From the line containing "[329,389,377,399] #1318. ->" to the line containing "[581,68,961,83] ARE, they" in the entries below, reproduce every line exactly, ends included. Nothing else belongs in the copy, and no pictures.

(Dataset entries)
---*---
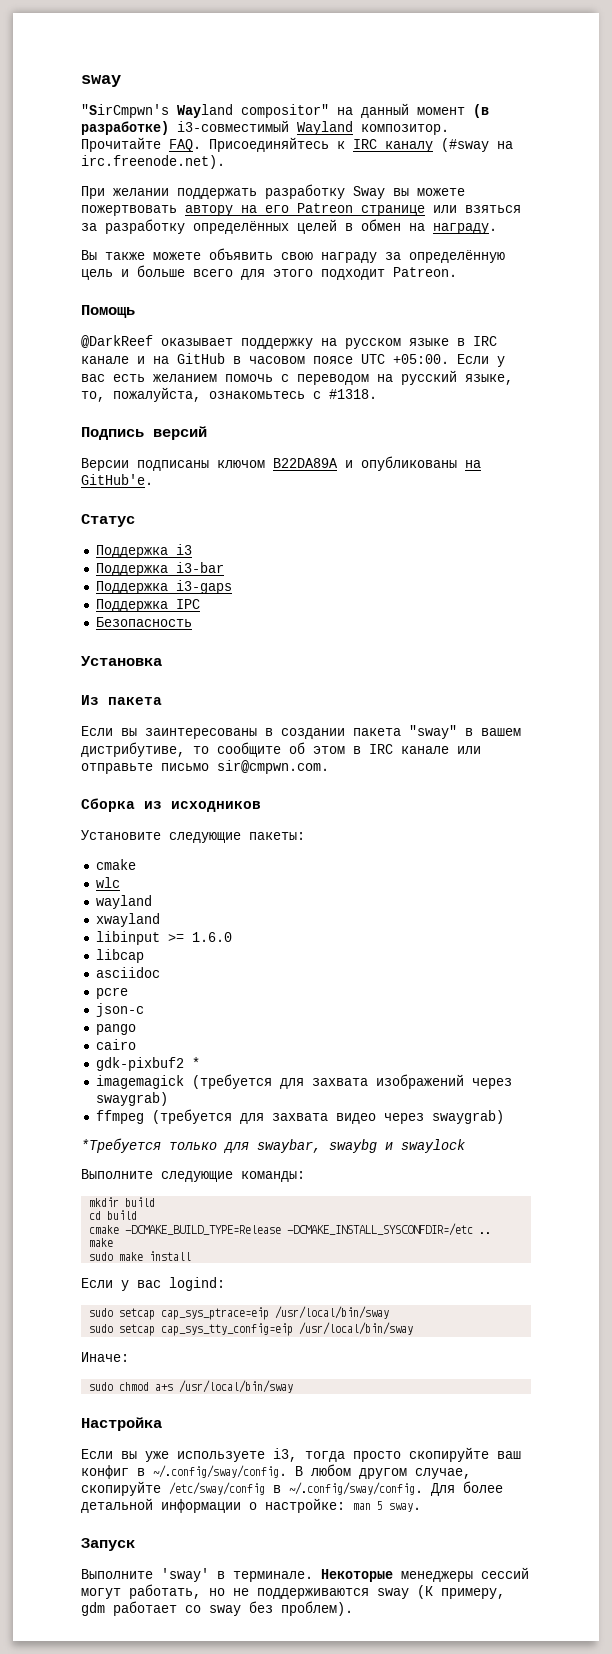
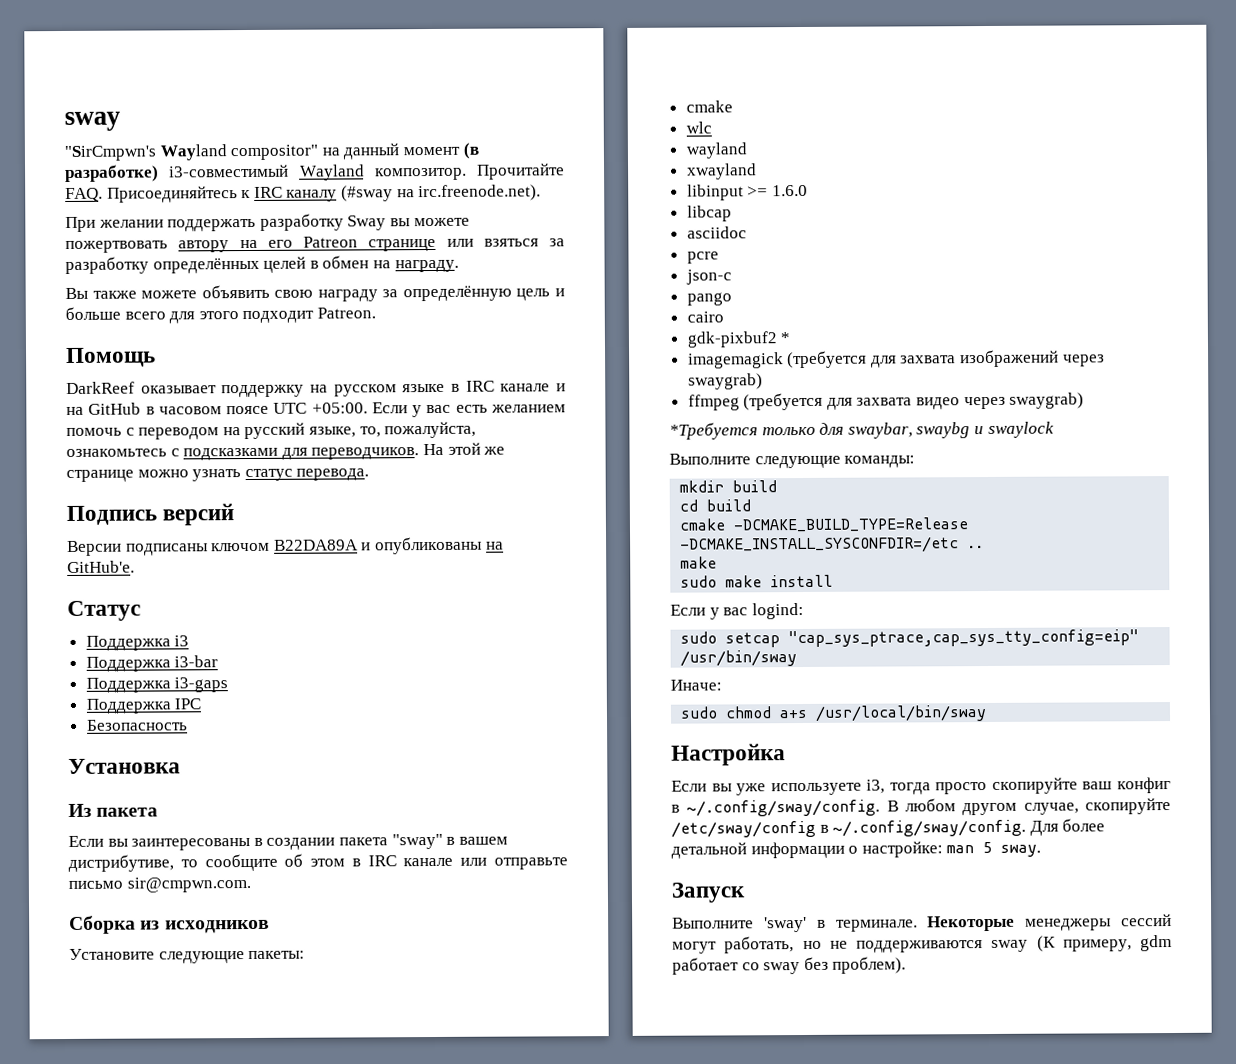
[81,335,153,348] @DarkReef -> [66,381,135,394] DarkReef
[329,389,377,399] #1318. -> [183,442,506,461] [66,468,370,482] подсказками для переводчиков. На этой же странице можно узнать статус перевода.
[161,1306,390,1320] [89,1322,414,1336] cap_sys_ptrace=eip /usr/local/bin/sway // sudo setcap cap_sys_tty_config=eip /usr/local/bin/sway -> [788,629,1140,648] [680,650,798,667] "cap_sys_ptrace,cap_sys_tty_config=eip" /usr/bin/sway

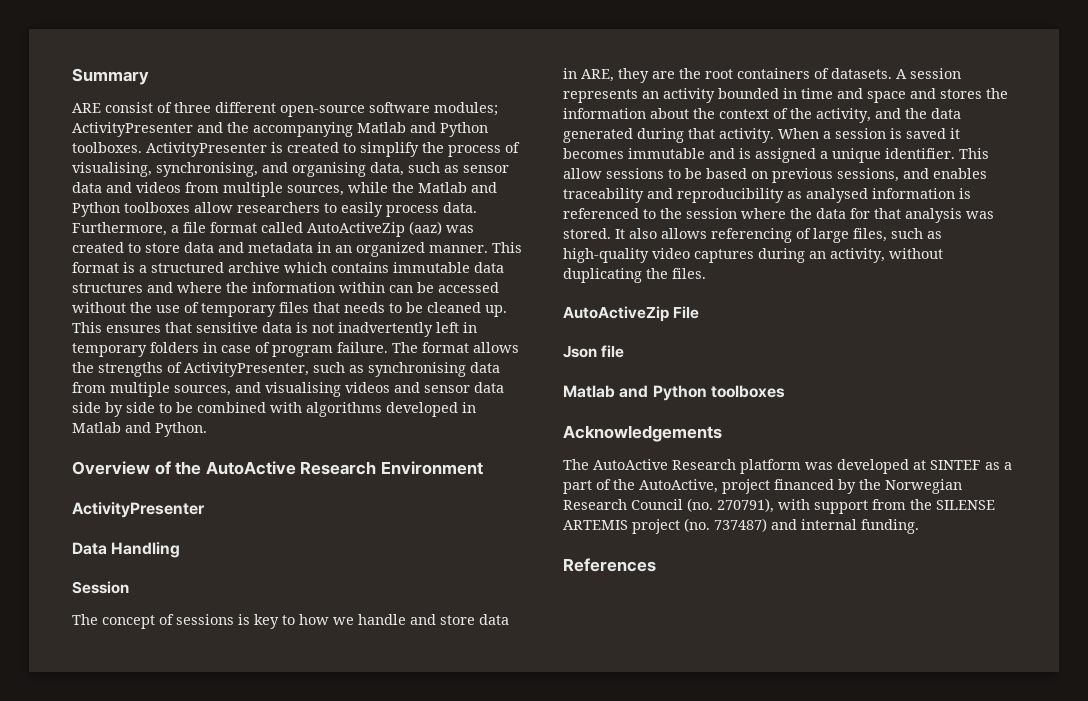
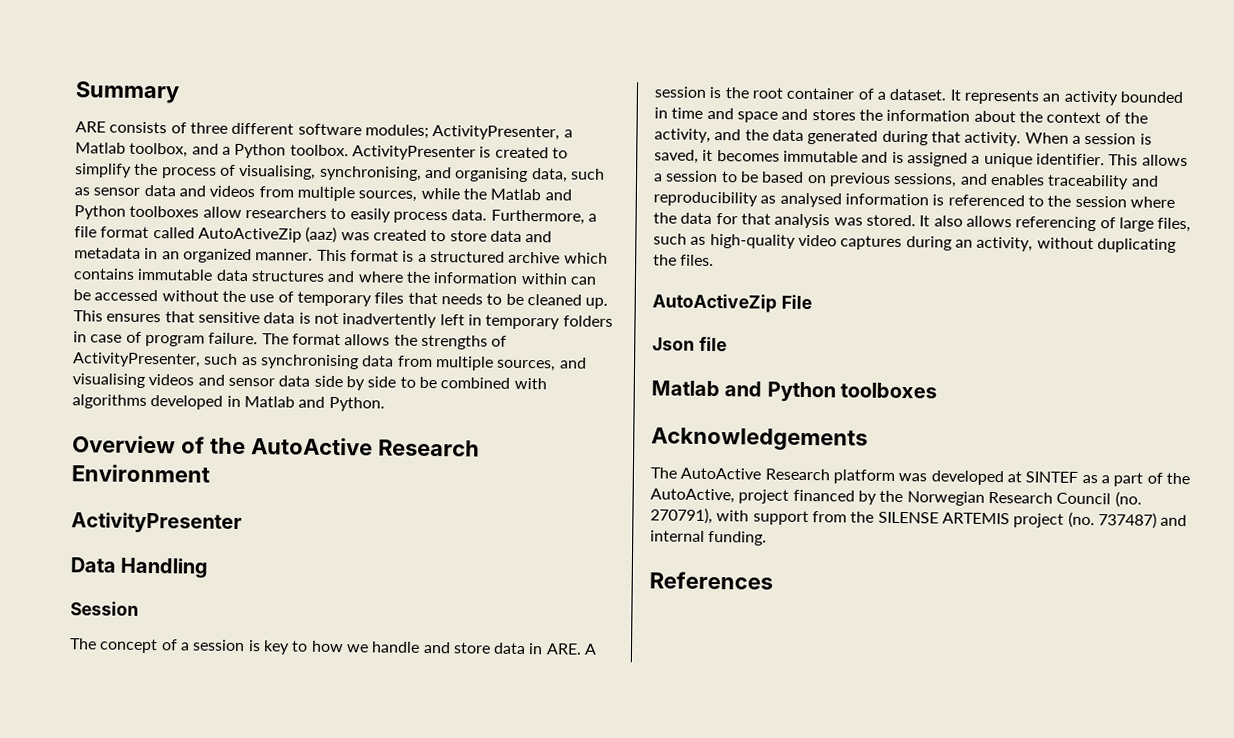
[105,102,153,113] consist -> [109,121,168,134] consists
[280,105,365,117] open-source -> (295, 128) none
[72,122,488,137] [72,142,142,153] ActivityPresenter and the accompanying Matlab and Python toolboxes. -> [432,125,573,141] [75,142,349,159] ActivityPresenter, a Matlab toolbox, and a Python toolbox.
[176,614,234,625] sessions -> [179,639,246,652] a session
[581,68,961,83] ARE, they are the root containers of datasets. A session -> [545,643,598,655] [654,86,961,101] ARE. A session is the root container of a dataset. It
[906,128,946,139] saved -> [654,149,699,164] saved,
[563,168,664,179] allow sessions -> [1141,154,1188,167] [653,170,719,183] allows a session

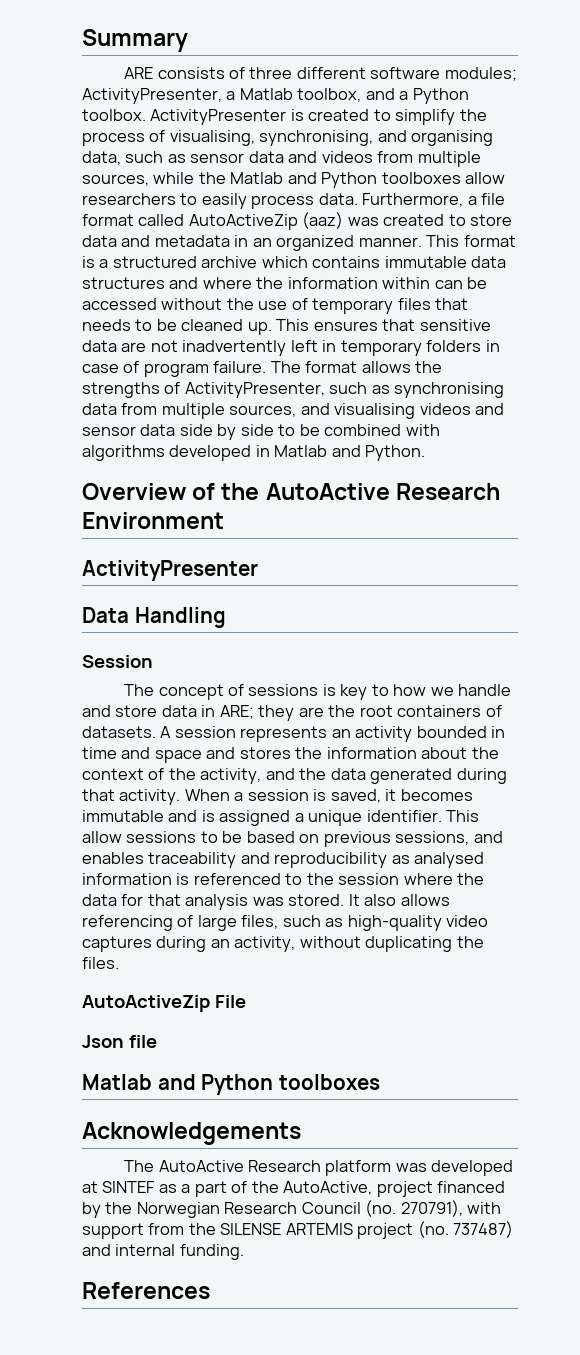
[298,312,311,324] is -> [121,342,147,352] are
[179,639,246,652] a session -> [248,684,319,696] sessions
[545,643,598,655] [654,86,961,101] ARE. A session is the root container of a dataset. It -> [219,705,502,721] [82,726,236,738] ARE; they are the root containers of datasets. A session
[1141,154,1188,167] [653,170,719,183] allows a session -> [82,831,197,843] allow sessions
---*---
# Finished exercise:
[329,389,377,399] #1318. -> [183,442,506,461] [66,468,370,482] подсказками для переводчиков. На этой же странице можно узнать статус перевода.
[161,1306,390,1320] [89,1322,414,1336] cap_sys_ptrace=eip /usr/local/bin/sway // sudo setcap cap_sys_tty_config=eip /usr/local/bin/sway -> [788,629,1140,648] [680,650,798,667] "cap_sys_ptrace,cap_sys_tty_config=eip" /usr/bin/sway

[105,102,153,113] consist -> [109,121,168,134] consists
[280,105,365,117] open-source -> (295, 128) none
[72,122,488,137] [72,142,142,153] ActivityPresenter and the accompanying Matlab and Python toolboxes. -> [432,125,573,141] [75,142,349,159] ActivityPresenter, a Matlab toolbox, and a Python toolbox.
[176,614,234,625] sessions -> [179,639,246,652] a session
[581,68,961,83] ARE, they are the root containers of datasets. A session -> [545,643,598,655] [654,86,961,101] ARE. A session is the root container of a dataset. It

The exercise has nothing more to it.